Quand on vend de l’intelligence, il vaut mieux ne pas trop s’aventurer à définir le service rendu. Et le fait que des clients acceptent d’entrer dans une relation contractuelle sans définition claire prouve qu’eux-mêmes ne savent pas ce qu’ils veulent acheter. Tant qu’il y a de “l’IA"… la case semble cochée.

L’asymétrie entre clients et fournisseurs devrait s’atténuer en vertu des dynamiques de marché classiques. Mais en attendant, tous les coups semblent permis pour attirer les clients.

L’enjeu est double:

  • à court terme, pouvoir afficher de gros chiffres dans les présentations marketing pour les prochains tours de table. Ces chiffres ne couvrent en aucun cas la satisfaction des clients* mais simplement leur quantité par l’intermédiaire de métriques ne reflétant pas nécessairement la réalité économique actuelle ou future: au pire, just un nombre d’inscrits ou un nombre d’utilisateurs actifs ; au mieux le revenu projeté selon diverses hypothèses.
  • à moyen terme, s’établir comme pionnier et espérer acquérir une si grande part de marché qu’il sera impossible aux nouveaux venus de vous déloger de votre position dominante. Mais contrairement au web 2.0, ce n’est pas "l’effet réseau" qui devrait conduire à un marché oligopolistique pour l’IA**. Les acteurs du secteur misent plutôt sur un “first-mover advantage" lié aux investissements colossaux pour développer les modèles***. C’est d’ailleurs la principale justification donnée pour les levées de fonds du point précédent ; à l’exception notable de Meta, qui développe ses modèles sur ses propres ressources.

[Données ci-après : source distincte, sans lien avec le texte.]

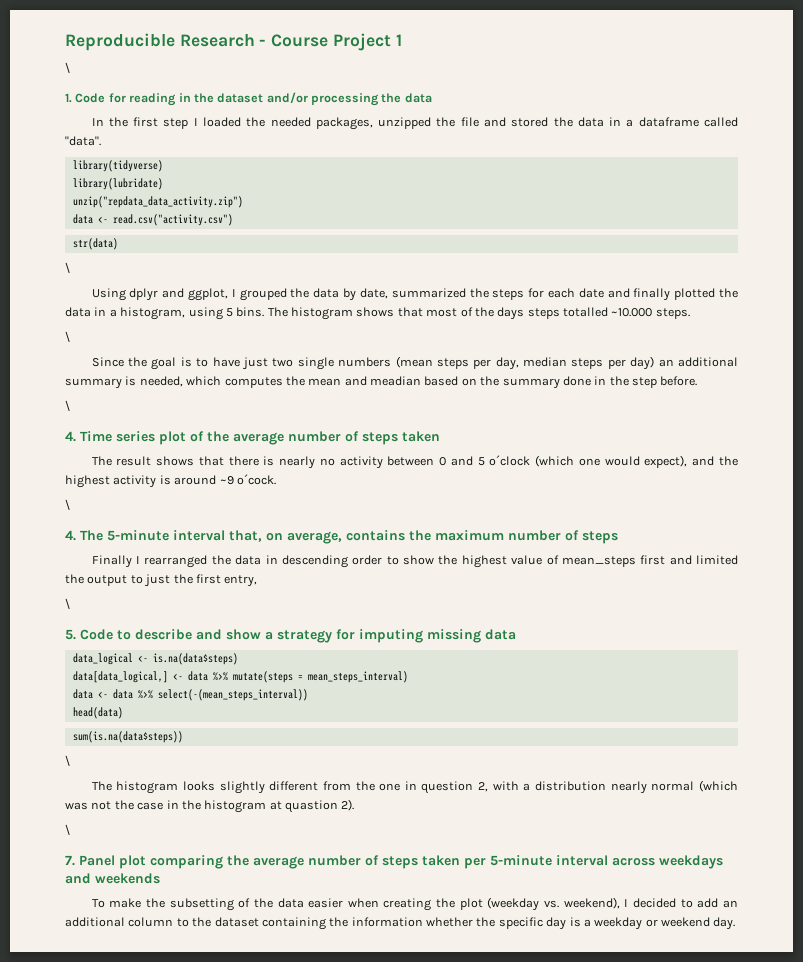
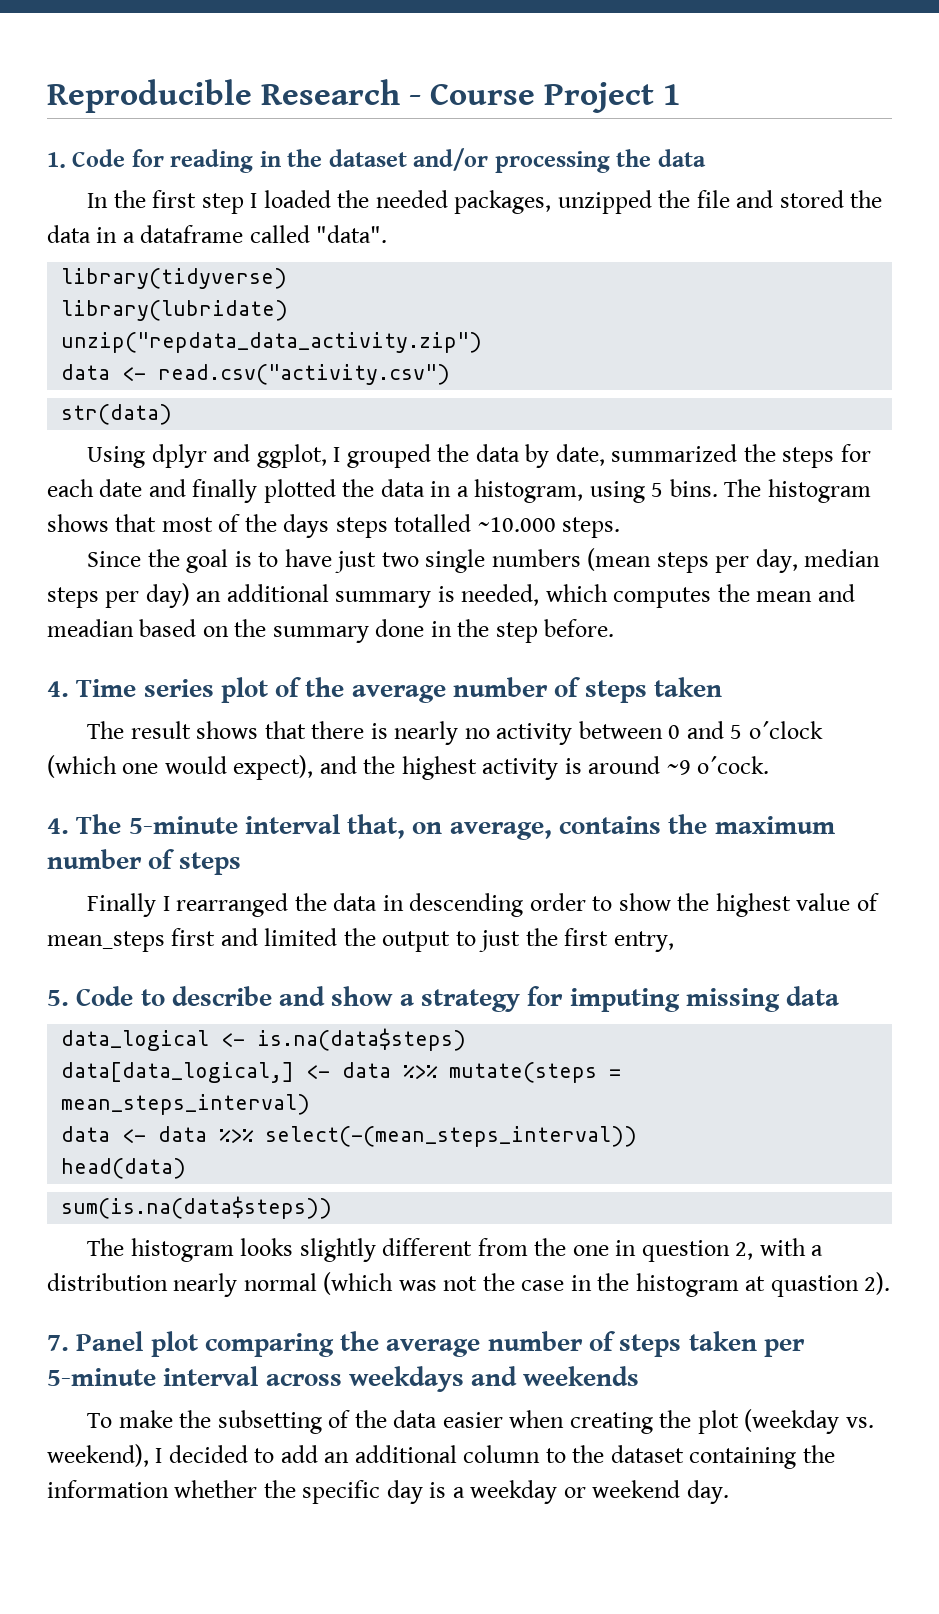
[65,62,70,73] // \ -> (682, 94) none
[65,262,70,273] // \ -> (173, 414) none
[65,331,70,342] // \ -> (621, 527) none
[65,400,70,411] // \ -> (615, 628) none
[65,499,70,510] // \ -> (770, 765) none
[65,598,70,609] // \ -> (674, 941) none
[65,755,70,766] // \ -> (333, 1207) none
[65,824,70,835] // \ -> (891, 1283) none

Heureusement pour tout l’écosystème, aujourd’hui, l’IA fait vendre. Les curieux sont prêts à payer pour vérifier si le dernier produit à la mode nous rapproche réellement de l’intelligence artificielle générale, mais l'IA fait avant tout vendre beaucoup de missions de conseil et de conférences visant à cerner ses opportunités plutôt que ses limites.

L’IA vend du rêve aux utilisateurs potentiels à la recherche de gains de productivité autant qu’aux entrepreneurs qui se voient millionnaires du jour au lendemain- du moins sur le papier- en cas de levée de fonds réussie. Pour ces derniers, la motivation n’est pas nécessairement financière, il peut simplement s'agir d’être dans la lumière ; d’avoir l’illusion de faire partie du cercle très fermé des entrepreneurs de la Tech tant glorifiés. Les rêves des entrepreneurs incitent aux pratiques commerciales douteuses ; les rêves des clients les permettent.

Au delà du pitch?

L’état des lieux des pratiques commerciales dans le secteur doit commencer par ces cas où le rêve ne concerne pas le potentiel de l’IA, mais l’existence même du produit ou service.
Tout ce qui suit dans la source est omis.